PhD Candidate Biochemistry and Molecular Biology

@ The University of Georgia

*This is a draft copy, a work in progress*

In [11]:

```
import pandas as pd
from collections import Counter
import numpy as np
from matplotlib import pyplot as plt
from matplotlib import style
from matplotlib import cm
#For Seaborn plots
import seaborn as sns; sns.set(style='white')
# More sharp and legible graphics
%config InlineBackend.figure_format = 'retina'
# for datasets
import sklearn.datasets as skds
# Set seaborn figure labels to 'talk', to be more visible.
sns.set_context('talk', font_scale=0.8)
```

k-Nearest Neighbors (kNN) is one of the simplest and intuitive machine learning algorithm out there. It simply *argues* that a new sample should be classified based on the identity of the *k* (to be defined) nearest neighbors. In order words, `neighbors should have the same identity`

. Note that this is a kind of inductive bias, that is, this is how it generalizes.
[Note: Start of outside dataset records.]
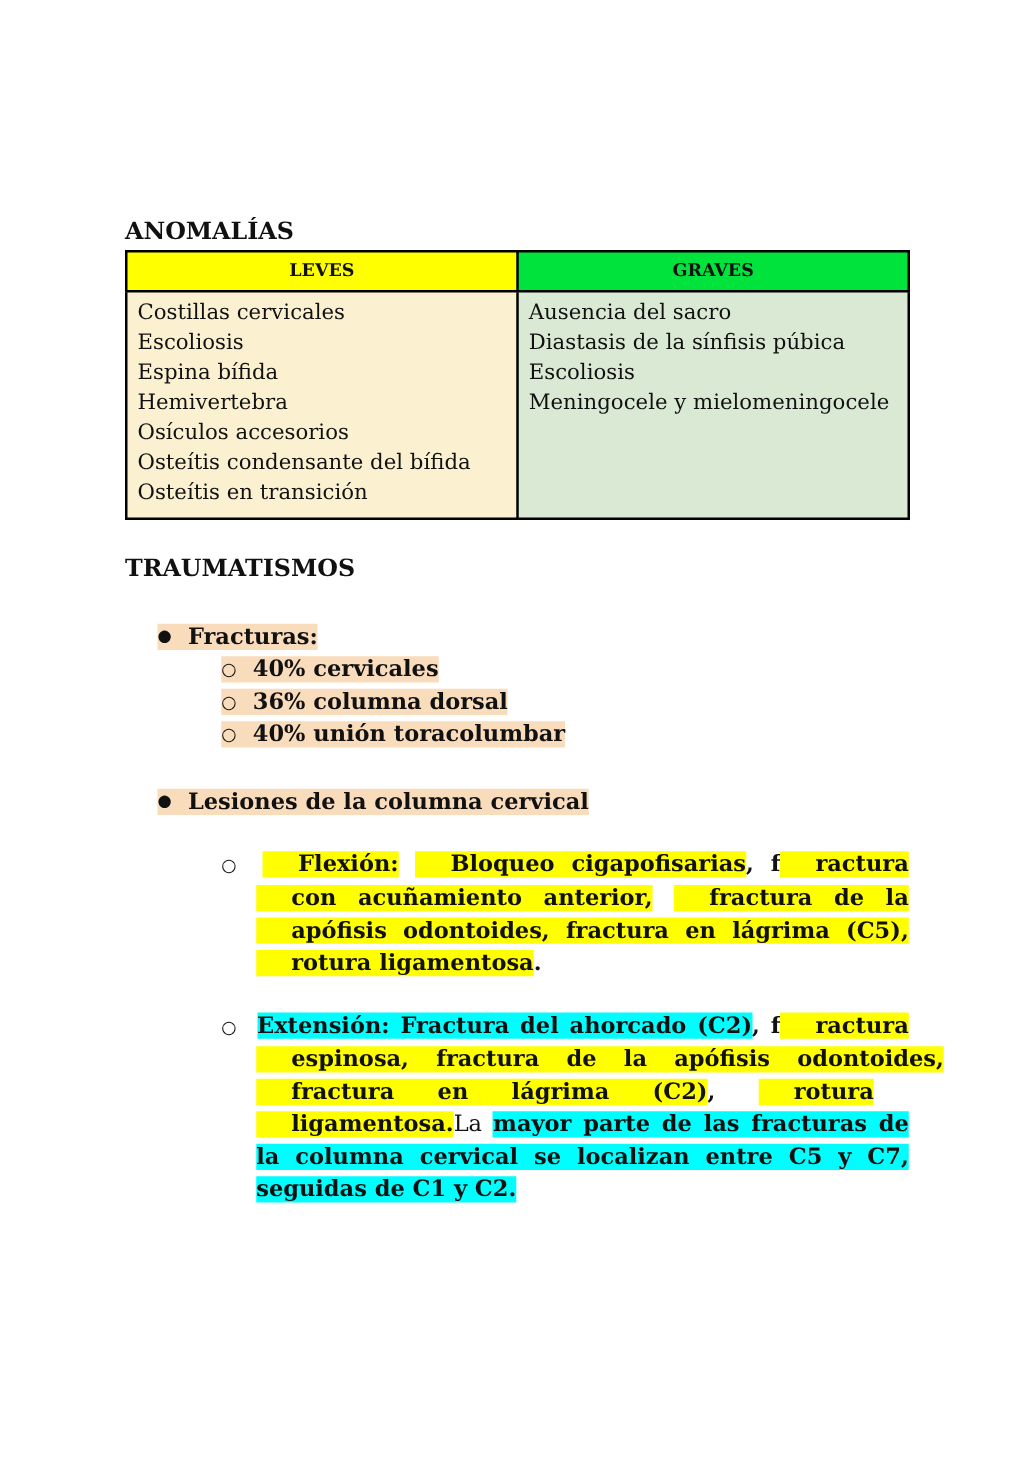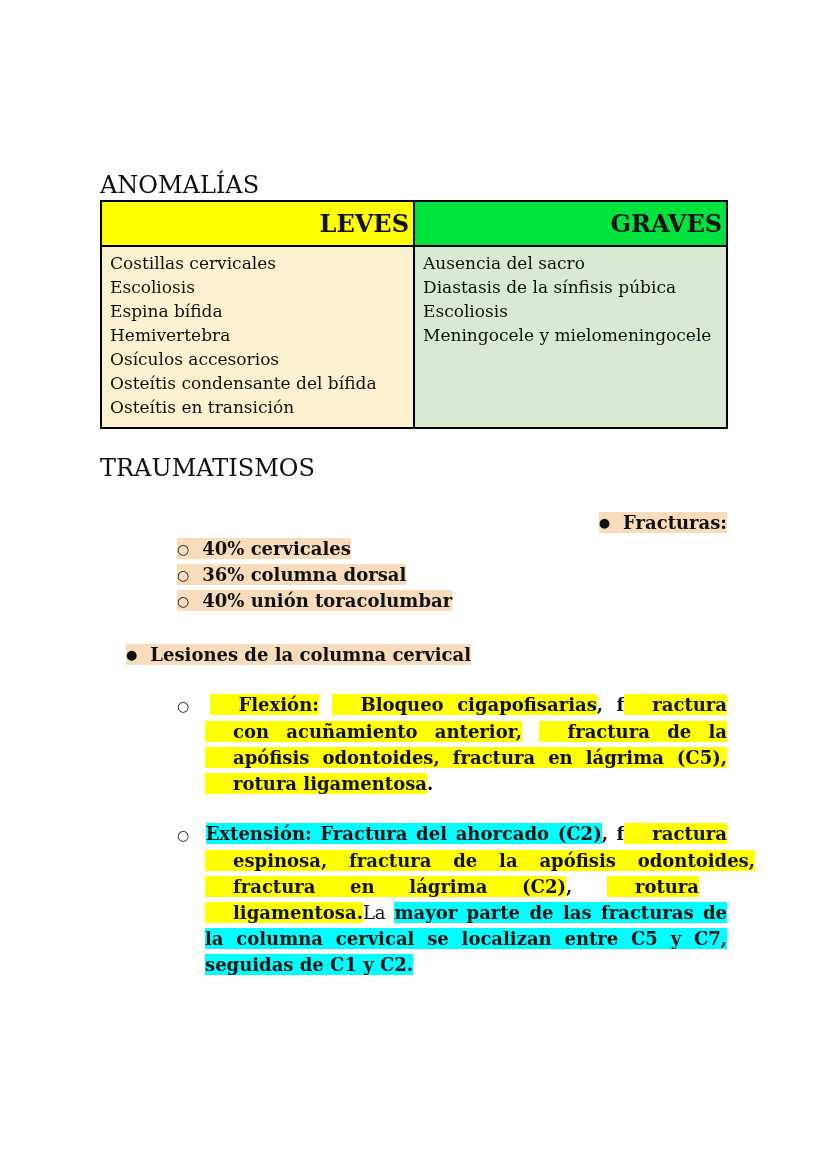--- a/index.html
+++ b/index.html
@@ -19,60 +19,60 @@
     font-weight: bold;
     text-align: justify;
   }
   .hl { box-decoration-break: clone; -webkit-box-decoration-break: clone; }
   .hl.cream  { background: var(--cream); }
   .hl.peach  { background: var(--peach); }
   .hl.yellow { background: var(--yellow); padding-left: 28px; }
   .hl.cyan   { background: var(--cyan); }
 
   .heading {
-    font-size: 24px;
+    font-size: 19px;
     line-height: 22px;
-    font-weight: normal;
+    font-weight: bold;
   }
   .heading.anomalias   { margin-top: 26px; }
   .heading.traumatismos{ margin-top: 28px; }
 
   table.anom {
     margin-top: 4px;
     width: 628px;
     border-collapse: collapse;
     table-layout: fixed;
   }
   table.anom th, table.anom td {
     border: 2px solid #000000;
     width: 50%;
   }
   table.anom th {
-    font-size: 24px;
+    font-size: 14px;
     font-weight: bold;
-    text-align: right;
+    text-align: center;
     padding: 7px 4px;
   }
   th.leves  { background: var(--tbl_yellow); }
   th.graves { background: var(--tbl_green); }
   table.anom td {
     vertical-align: top;
     font-size: 17px;
     line-height: 24px;
     padding: 4px 8px 8px 8px;
   }
   td.leves  { background: var(--tbl_left); }
   td.graves { background: var(--tbl_right); }
 
   .li { font-size: 18px; line-height: 26px; font-weight: bold; }
   .li .bullet1 { font-size: 13px; padding-right: 13px; vertical-align: 2px; }
   .li .bullet2 { font-size: 14px; padding-right: 13px; vertical-align: 1px; }
   .li.l1 { margin-left: 26px; }
   .li.l2 { margin-left: 77px; }
-  .li.fracturas { margin-top: 31px; text-align: right; }
+  .li.fracturas { margin-top: 31px; }
   .li.lesiones  { margin-top: 28px; }
 
   .para {
     margin-top: 24px;
     padding-left: 105px;
     text-indent: -28px;
     text-align: justify;
     font-size: 18px;
     line-height: 26px;
     font-weight: bold;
Another inductive bias in a naive k-NN classifier is the following: `all features are 'created' equally.`

Note that there are other types of k-NN that handle the later bias for example, weighted k-NN.

Once you get the idea behind k-NN, then it is not hard to figure out that the algorithm isn't learning anything *per se*. All it's doing here is storing training examples, and then classifying test data based on the proximity heuristics defined.

Two hyperparameters are important for tuning a naive k-NN classifier. 1) the value of *k*, 2) the distance measure.

- L2 distance (Euclidean distance)

- L1 distance

Assume that we have 6 samples ($𝑥_{i}$, 𝑖 = 1, ... ,6) from two classes (A and B). We aim to classify a test sample $𝑥_{t}$ by using the k-NN classification method. The cosine similarities between $𝑥_{t}$ and $𝑥_{i}$ are provided in the table below.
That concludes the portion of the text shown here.